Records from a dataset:
....

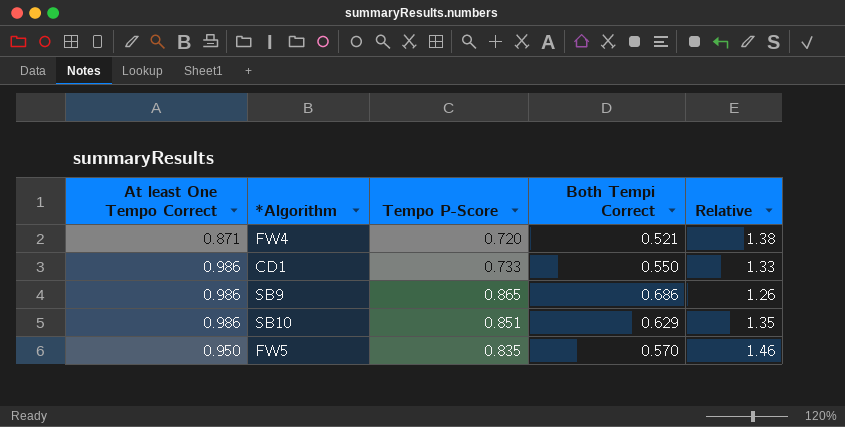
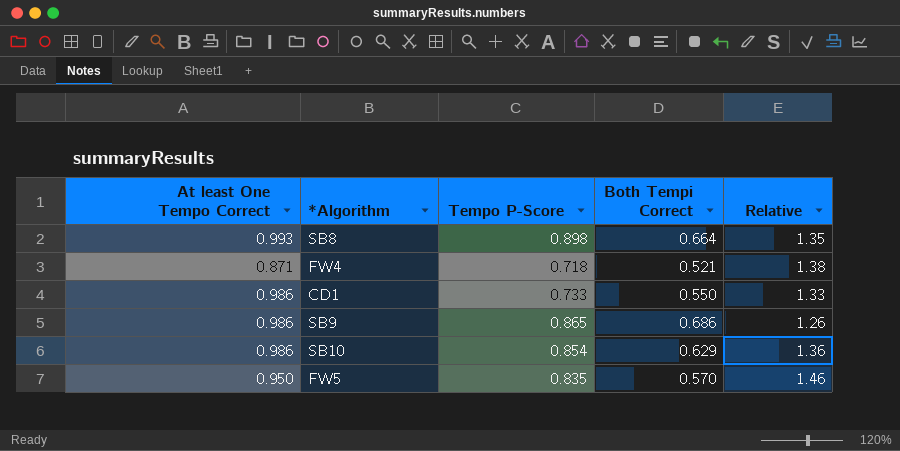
row SB8: none -> 0.993 | 0.898 | 0.664 | 1.35
FW4 | Tempo P-Score: 0.720 -> 0.718
SB10 | Tempo P-Score: 0.851 -> 0.854
SB10 | Relative: 1.35 -> 1.36

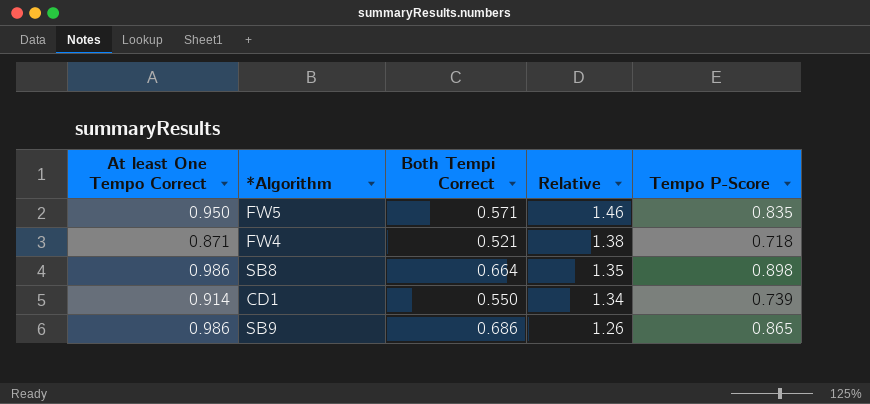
row order: none -> Relative descending
column Tempo P-Score | position: 3 -> 5
row SB10: 0.986 | 0.854 | 0.629 | 1.36 -> none
FW5 | Both Tempi Correct: 0.570 -> 0.571
SB8 | At least One Tempo Correct: 0.993 -> 0.986
CD1 | At least One Tempo Correct: 0.986 -> 0.914
CD1 | Relative: 1.33 -> 1.34
CD1 | Tempo P-Score: 0.733 -> 0.739

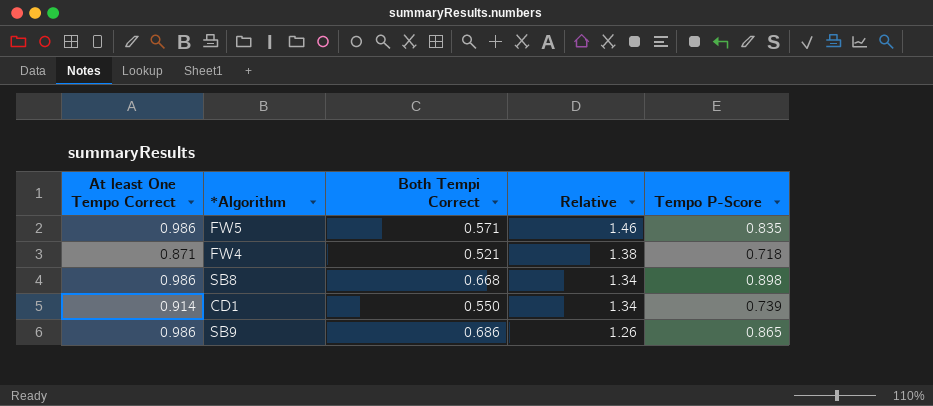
FW5 | At least One Tempo Correct: 0.950 -> 0.986
SB8 | Both Tempi Correct: 0.664 -> 0.668
SB8 | Relative: 1.35 -> 1.34

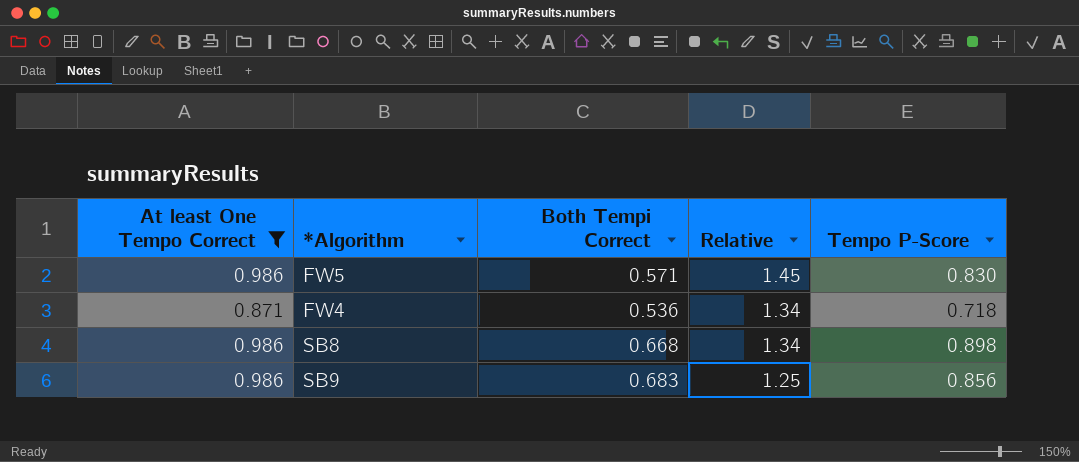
filter: none -> At least One Tempo Correct != 0.914
FW5 | Relative: 1.46 -> 1.45
FW5 | Tempo P-Score: 0.835 -> 0.830
FW4 | Both Tempi Correct: 0.521 -> 0.536
FW4 | Relative: 1.38 -> 1.34
SB9 | Both Tempi Correct: 0.686 -> 0.683
SB9 | Relative: 1.26 -> 1.25
SB9 | Tempo P-Score: 0.865 -> 0.856

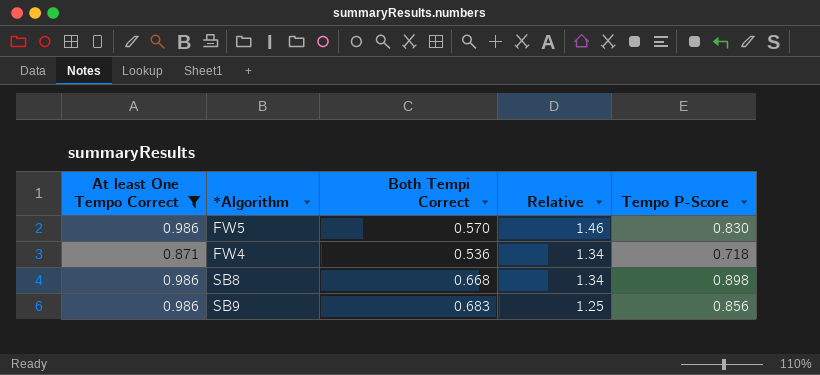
FW5 | Both Tempi Correct: 0.571 -> 0.570
FW5 | Relative: 1.45 -> 1.46

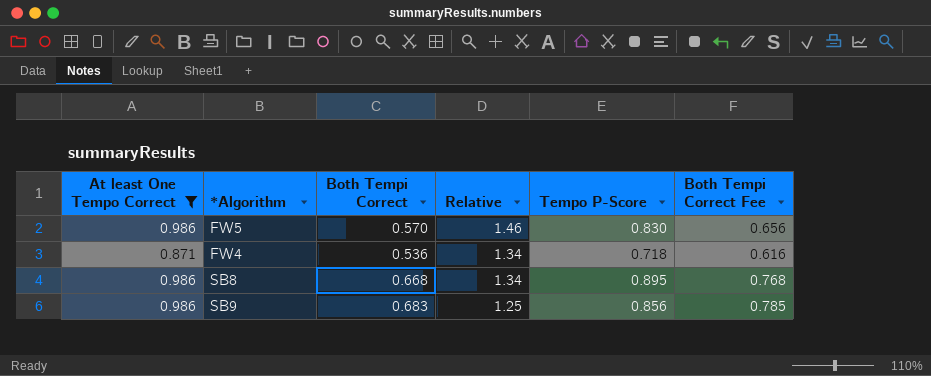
column Both Tempi Correct Fee | formula: none -> [Both Tempi Correct] * 1.15
SB8 | Tempo P-Score: 0.898 -> 0.895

....

What to do
Copy out all the data without changing anything, and drop the pictures.

Your response
row SB8: none -> 0.993 | 0.898 | 0.664 | 1.35
FW4 | Tempo P-Score: 0.720 -> 0.718
SB10 | Tempo P-Score: 0.851 -> 0.854
SB10 | Relative: 1.35 -> 1.36

row order: none -> Relative descending
column Tempo P-Score | position: 3 -> 5
row SB10: 0.986 | 0.854 | 0.629 | 1.36 -> none
FW5 | Both Tempi Correct: 0.570 -> 0.571
SB8 | At least One Tempo Correct: 0.993 -> 0.986
CD1 | At least One Tempo Correct: 0.986 -> 0.914
CD1 | Relative: 1.33 -> 1.34
CD1 | Tempo P-Score: 0.733 -> 0.739

FW5 | At least One Tempo Correct: 0.950 -> 0.986
SB8 | Both Tempi Correct: 0.664 -> 0.668
SB8 | Relative: 1.35 -> 1.34

filter: none -> At least One Tempo Correct != 0.914
FW5 | Relative: 1.46 -> 1.45
FW5 | Tempo P-Score: 0.835 -> 0.830
FW4 | Both Tempi Correct: 0.521 -> 0.536
FW4 | Relative: 1.38 -> 1.34
SB9 | Both Tempi Correct: 0.686 -> 0.683
SB9 | Relative: 1.26 -> 1.25
SB9 | Tempo P-Score: 0.865 -> 0.856

FW5 | Both Tempi Correct: 0.571 -> 0.570
FW5 | Relative: 1.45 -> 1.46

column Both Tempi Correct Fee | formula: none -> [Both Tempi Correct] * 1.15
SB8 | Tempo P-Score: 0.898 -> 0.895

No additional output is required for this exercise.